• **Material for this exercise**
•••••
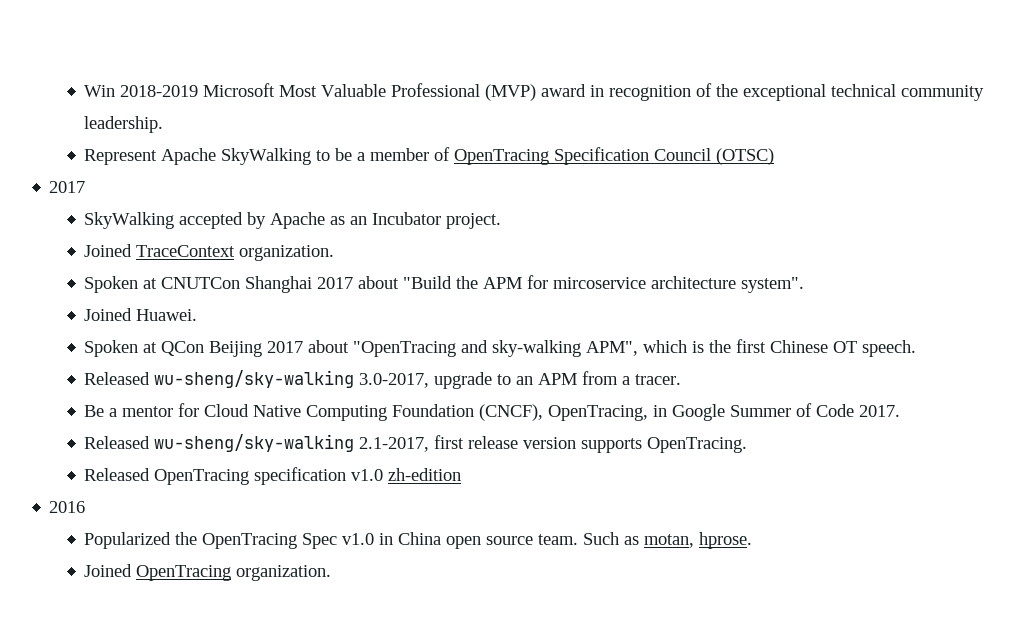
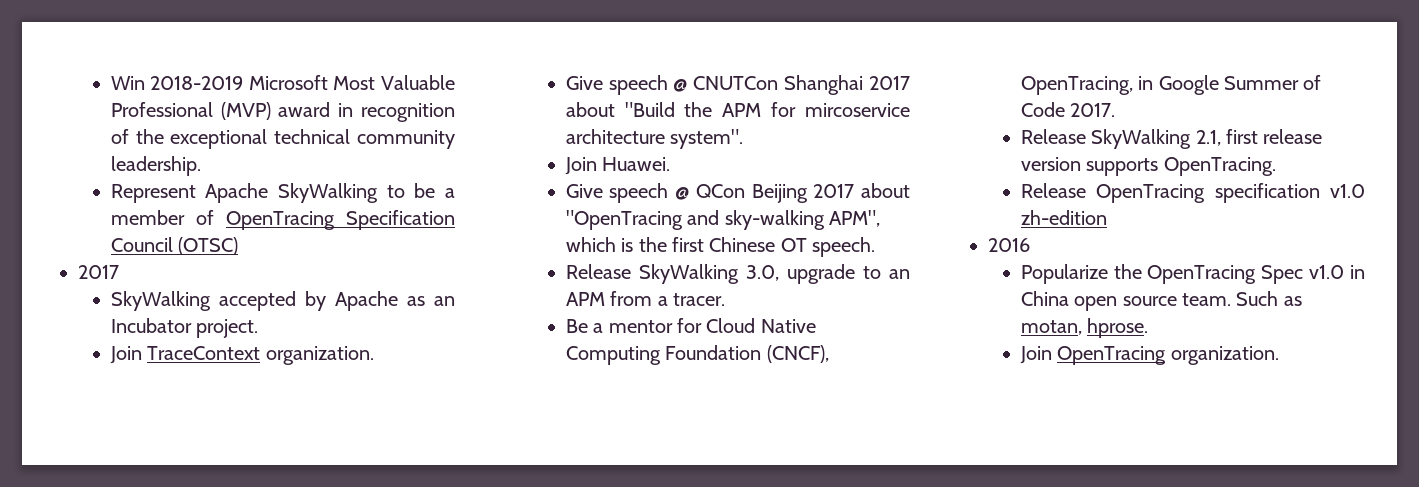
[84,244,133,257] Joined -> [109,346,142,364] Join
[84,276,158,293] Spoken at -> [565,75,688,95] Give speech @
[84,308,133,321] Joined -> [564,157,597,175] Join
[84,340,158,357] Spoken at -> [565,183,690,203] Give speech @
[84,370,430,388] Released wu-sheng/sky-walking 3.0-2017, -> [565,264,779,284] Release SkyWalking 3.0,
[84,434,430,452] Released wu-sheng/sky-walking 2.1-2017, -> [1020,129,1221,149] Release SkyWalking 2.1,
[84,468,151,481] Released -> [1020,183,1086,198] Release
[84,532,172,549] Popularized -> [1020,264,1108,284] Popularize
[84,564,133,577] Joined -> [1019,346,1052,364] Join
•••••
• **Prompt**
Within the data above, how many lines include the string "walking"? Only the number is required.

• **Solution**
2